En un desesperado intento, Seita retira todo el dinero que había en las cuentas bancarias de la familia, y en el banco se entera de que Japón perdió la guerra y toda la flota japonesa fue arrasada. El joven no puede creerlo pero la realidad le da de lleno: su padre no le ha escrito pues lo más probable es que también esté muerto. Seita llega con muchas provisiones al refugio pero ya es demasiado tarde: su hermana delira y luego entra en un sueño profundo del que no despertará jamás.

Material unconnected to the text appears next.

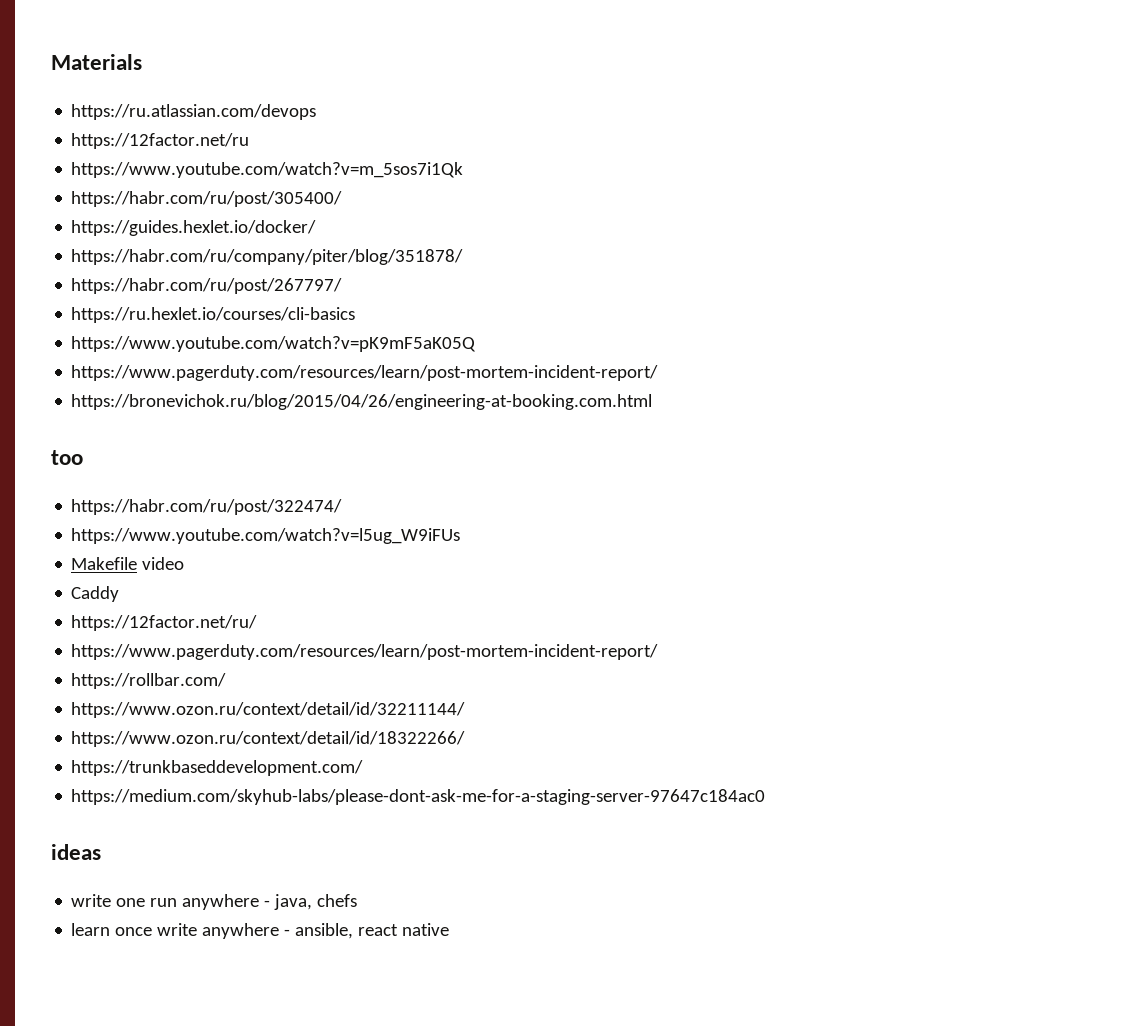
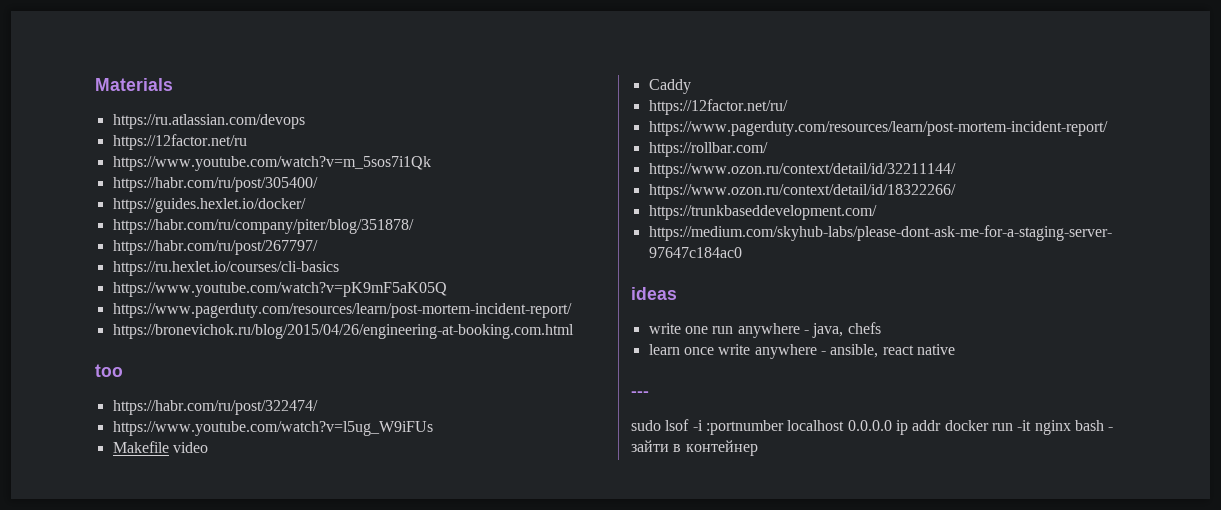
(450, 929) none -> [631,391,649,397] [631,419,1114,435] [631,440,758,456] // --- // sudo lsof -i :portnumber localhost 0.0.0.0 ip addr docker run -it nginx bash - зайти в контейнер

Seita pasa una noche de tormenta abrazado al cadáver de su hermana. Al día siguiente, se prepara para cremar a su hermana. No lo puede hacer en un templo, así que elige una colina, prepara una pira funeraria y le prende fuego al cuerpo de la pequeña a la que no pudo proteger. Pasa todo el día al lado de las cenizas y luego come todo lo que quedaba del alimento que compró para su hermana. Seita muere tratando de recordar qué día es, y su espíritu, por fin libre tras la muerte, se reúne con el de Setsuko en la colina donde cremó su cuerpo. Juega con la que fuera la pequeña lata de dulces que Seita le daba a su hermana cada vez que lloraba de hambre. Ambos se ven fuertes y rollizos, sin ningún rastro de todos los sufrimientos padecidos. Ésta es una historia de las decisiones equivocadas de la gente. A lo lejos, vemos un Japón moderno y desarrollado, con sus altos edificios y su floreciente sociedad, que parece haber olvidado totalmente los horrores de la guerra y las penurias de sus protagonistas.